Consider, for example, that one of the leading indicators of poverty -- a rise in the number of people eligible for food stamps -- climbed 10 percent between August 2007 and August 2008. According to the Center on Budget and Policy Priorities, which studies the impact of federal policy on the poor and working class, one in five children already receives food stamps, a rate that is comparable to the recessions of the early 1980s and the 1990s. Advocates for the poor are expecting that a record number of Americans will be receiving food stamps once new numbers are tallied over the coming weeks.

And we aren't deep into this recession yet. Economists believe that unemployment will climb to 8 percent or even 9 percent next year.

As it happens, right around the time we became politically enamored of de-regulating whole industries -- and so prepared the ground for the current economic morass -- we also became politically obsessed with shrinking the social safety net. It was too generous, the thinking went, and had to be made less so to encourage work and discourage dependency.

We are entering a recession the likes of which we haven't seen in about three decades or perhaps longer. Since the last time the economy fared so poorly, changes in the unemployment compensation system, coupled with a transformation of the labor force to include vastly more part-time and low-wage workers, have left a majority of workers unprotected by this basic benefit. "Unemployment benefits cover a smaller set of workers than they did in the late 1970s and early 1980s," says Sharon Parrott, director of welfare reform and income support research at the Center on Budget and Policy Priorities. Fewer than 40 percent of unemployed workers now are eligible for benefits.

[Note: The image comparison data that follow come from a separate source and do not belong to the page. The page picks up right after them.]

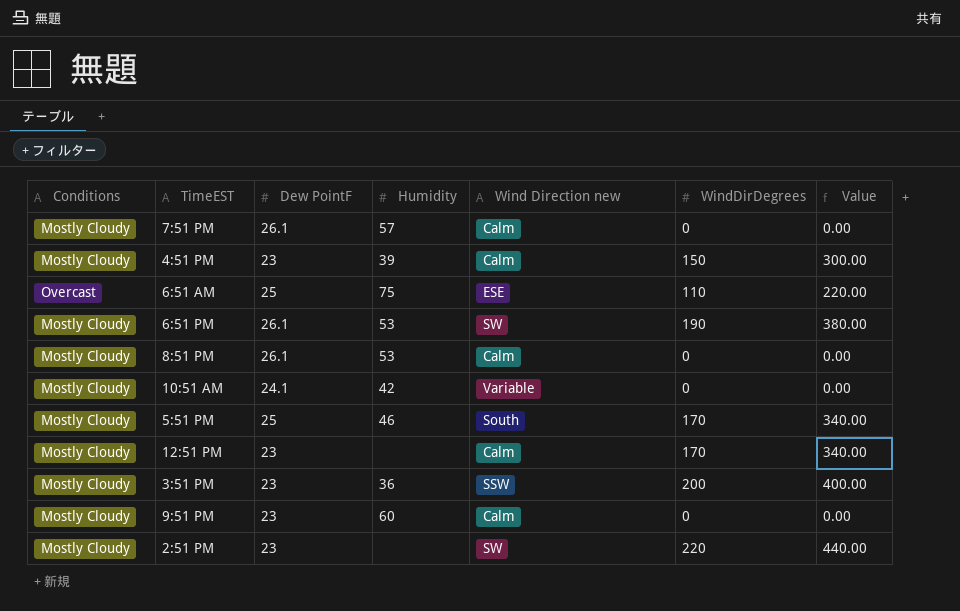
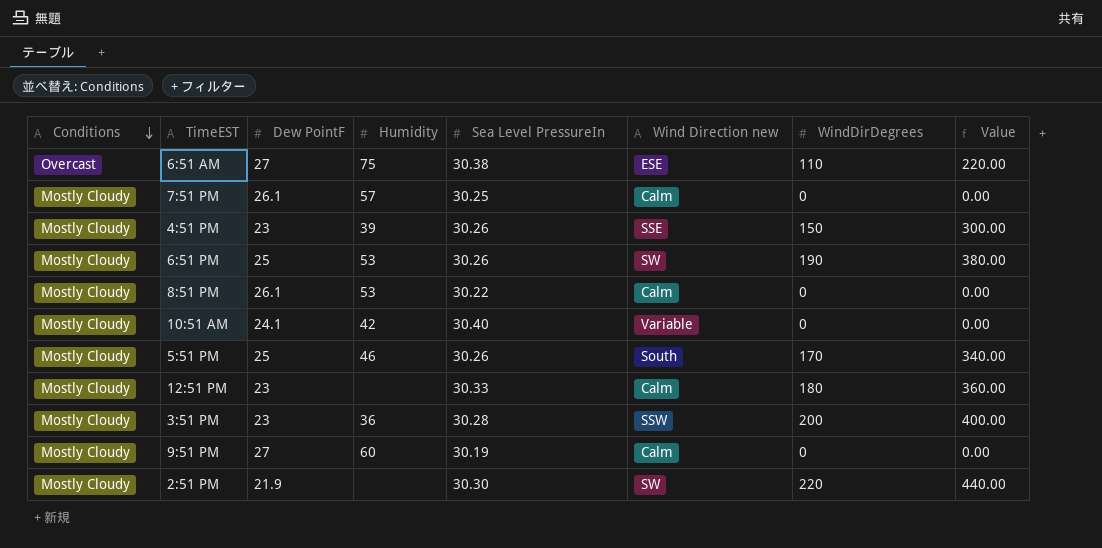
row order: none -> Conditions descending
column Sea Level PressureIn | position: none -> 5
6:51 AM | Dew PointF: 25 -> 27
4:51 PM | Wind Direction new: Calm -> SSE
6:51 PM | Dew PointF: 26.1 -> 25
12:51 PM | WindDirDegrees: 170 -> 180
12:51 PM | Value: 340.00 -> 360.00
9:51 PM | Dew PointF: 23 -> 27
2:51 PM | Dew PointF: 23 -> 21.9

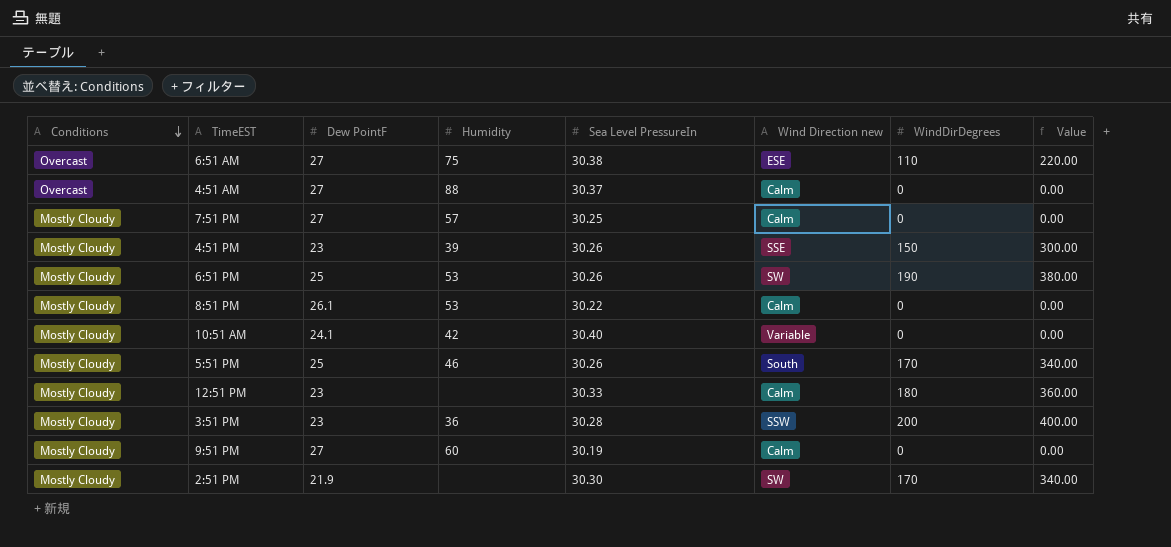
row 4:51 AM: none -> Overcast | 27 | 88 | 30.37 | Calm | 0 | 0.00
7:51 PM | Dew PointF: 26.1 -> 27
2:51 PM | WindDirDegrees: 220 -> 170
2:51 PM | Value: 440.00 -> 340.00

And we haven't yet tested -- not on this scale anyway -- what really happens to the welfare-to-work system when there is no work.

Welfare revision was a signature cause of the 1990s, a centerpiece of President Bill Clinton's drive to remake the Democratic Party's image and a relentless demand of congressional Republicans determined to dry up what they considered wasteful social spending. Basic cash assistance to the poorest families has shrunk substantially since the 1970s and 1980s. In most states, adults who have no children and are not disabled are ineligible for any aid. Single mothers who may have lost their jobs now have time limits on the number of months they can receive public assistance. To cope, Parrott says, "they'll double up, they'll live with friends, they'll move from house to house, which is very bad for kids."